Impact of angiotensin-converting enzyme inhibition on platelet Tissue Factor expression in stroke-prone rats

ABSTRACT Objective: Hypertension is a well-known risk factor for thrombotic events such as myocardial infarction and stroke. Platelets express tissue factor (TF), the key activator of blood coagulation and thrombus formation. The number of TF-positive platelets increases in pathological conditions characterized by thrombotic complications but whether this occurs in hypertension is unknown. Here we investigated whether: 1) platelet TF expression is increased in a hypertensive status through a mechanism acting on megakaryocytes; 2) the phenomenon could be modulated by anti-hypertensive drug as captopril; 3) angiotensin influences platelet TF expression. Methods: SHRSP rats received standard diet (StD) or a high-salt permissive diet (JpD). After 3 weeks, JpD animals were randomized to receive captopril or vehicle. Normotensive Wistar Kyoto (WKY) rats were used as controls. Cell-associated TF expression and activity were analyzed by flow cytometry and Calibrated Automated Thrombogram, respectively. Results: Hypertensive StD-SHRSP showed an increased number of TF-positive platelet compared to normotensive WKY. After JpD administration, SHRSP developed severe hypertension and renal damage; the number of TF-positive megakaryocytes significantly increased compared to StD-SHRSP resulting in a higher number of TF-positive platelets with a faster kinetic of thrombin generation. These effects were reverted by captopril. Ex vivo stimulation of platelets, isolated from normotensive WKY and from healthy subjects, with angiotensin induced a concentration-dependent increase of surface-associated TF expression. Conclusion: This study shows for the first time that in hypertension the number of TF-positive megakaryocytes increases thus releasing in the circulation more platelets carrying a functionally active TF. Angiotensin stimulates platelets to express TF.

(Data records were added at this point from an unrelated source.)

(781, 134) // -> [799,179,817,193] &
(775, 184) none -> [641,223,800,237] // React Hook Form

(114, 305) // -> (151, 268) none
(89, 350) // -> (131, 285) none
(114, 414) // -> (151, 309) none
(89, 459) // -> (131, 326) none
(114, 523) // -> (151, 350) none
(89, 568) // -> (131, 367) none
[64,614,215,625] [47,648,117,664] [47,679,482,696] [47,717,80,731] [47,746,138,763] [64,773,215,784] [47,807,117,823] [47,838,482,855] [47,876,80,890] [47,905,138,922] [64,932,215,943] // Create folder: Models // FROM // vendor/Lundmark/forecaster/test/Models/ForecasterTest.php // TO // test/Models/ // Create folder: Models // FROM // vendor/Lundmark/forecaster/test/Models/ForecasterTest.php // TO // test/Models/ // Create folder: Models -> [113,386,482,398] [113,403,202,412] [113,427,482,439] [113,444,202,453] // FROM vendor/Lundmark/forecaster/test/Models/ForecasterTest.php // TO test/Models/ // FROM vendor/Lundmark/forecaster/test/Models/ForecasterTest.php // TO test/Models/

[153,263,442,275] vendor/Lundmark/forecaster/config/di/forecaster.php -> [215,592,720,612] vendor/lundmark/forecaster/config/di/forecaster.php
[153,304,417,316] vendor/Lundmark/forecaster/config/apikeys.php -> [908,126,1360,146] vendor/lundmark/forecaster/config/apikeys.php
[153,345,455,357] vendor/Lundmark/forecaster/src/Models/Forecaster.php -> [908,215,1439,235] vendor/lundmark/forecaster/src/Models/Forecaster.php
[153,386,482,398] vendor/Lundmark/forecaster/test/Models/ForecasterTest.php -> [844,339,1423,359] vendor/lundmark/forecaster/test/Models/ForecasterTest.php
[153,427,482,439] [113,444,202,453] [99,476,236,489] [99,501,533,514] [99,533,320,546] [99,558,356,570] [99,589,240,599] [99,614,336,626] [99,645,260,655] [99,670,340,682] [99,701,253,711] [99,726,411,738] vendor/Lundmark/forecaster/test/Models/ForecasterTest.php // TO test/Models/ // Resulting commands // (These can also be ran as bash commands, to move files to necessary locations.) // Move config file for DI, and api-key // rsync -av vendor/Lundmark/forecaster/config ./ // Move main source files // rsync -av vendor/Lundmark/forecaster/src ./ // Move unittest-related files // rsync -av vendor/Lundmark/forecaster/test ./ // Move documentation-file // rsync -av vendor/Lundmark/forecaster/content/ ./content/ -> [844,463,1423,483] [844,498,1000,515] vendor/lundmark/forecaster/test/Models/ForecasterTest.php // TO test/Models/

摘要 研究目的：高血压是心肌梗死、脑卒中这类血栓事件的明确危险因素。血小板可表达组织因子（Tissue Factor, TF），后者是凝血激活与血栓形成的关键启动因子。在以血栓并发症为特征的病理状态下，TF阳性血小板的数量会升高，但高血压状态下是否也存在这一现象尚不明确。本研究旨在探讨以下三个问题：1）高血压状态下是否通过作用于巨核细胞的机制，使血小板TF表达水平升高；2）该现象是否可被卡托普利等抗高血压药物调控；3）血管紧张素是否会影响血小板TF表达。 方法：本研究将自发性高血压脑卒中易感性（SHRSP）大鼠分为标准饮食（StD）组与高盐诱导饮食（JpD）组。干预3周后，将JpD组大鼠随机分为卡托普利给药组与赋形剂对照组。以正常血压Wistar京都（WKY）大鼠作为对照。分别采用流式细胞术与校准自动化血栓图（Calibrated Automated Thrombogram）检测细胞相关TF表达水平与凝血活性。 结果：与正常血压WKY大鼠相比，高血压StD组SHRSP大鼠的TF阳性血小板数量显著升高。给予JpD饮食后，SHRSP大鼠出现重度高血压与肾损伤，其TF阳性巨核细胞数量较StD组SHRSP大鼠显著升高，进而导致循环中TF阳性血小板数量增加，且凝血酶生成动力学更快。卡托普利可逆转上述变化。对从正常血压WKY大鼠及健康受试者体内分离得到的血小板进行体外血管紧张素刺激实验，结果显示血小板表面TF表达水平呈浓度依赖性升高。 结论：本研究首次证实，高血压状态下TF阳性巨核细胞数量升高，进而释放更多携带功能性活性TF的血小板进入循环。血管紧张素可刺激血小板表达TF。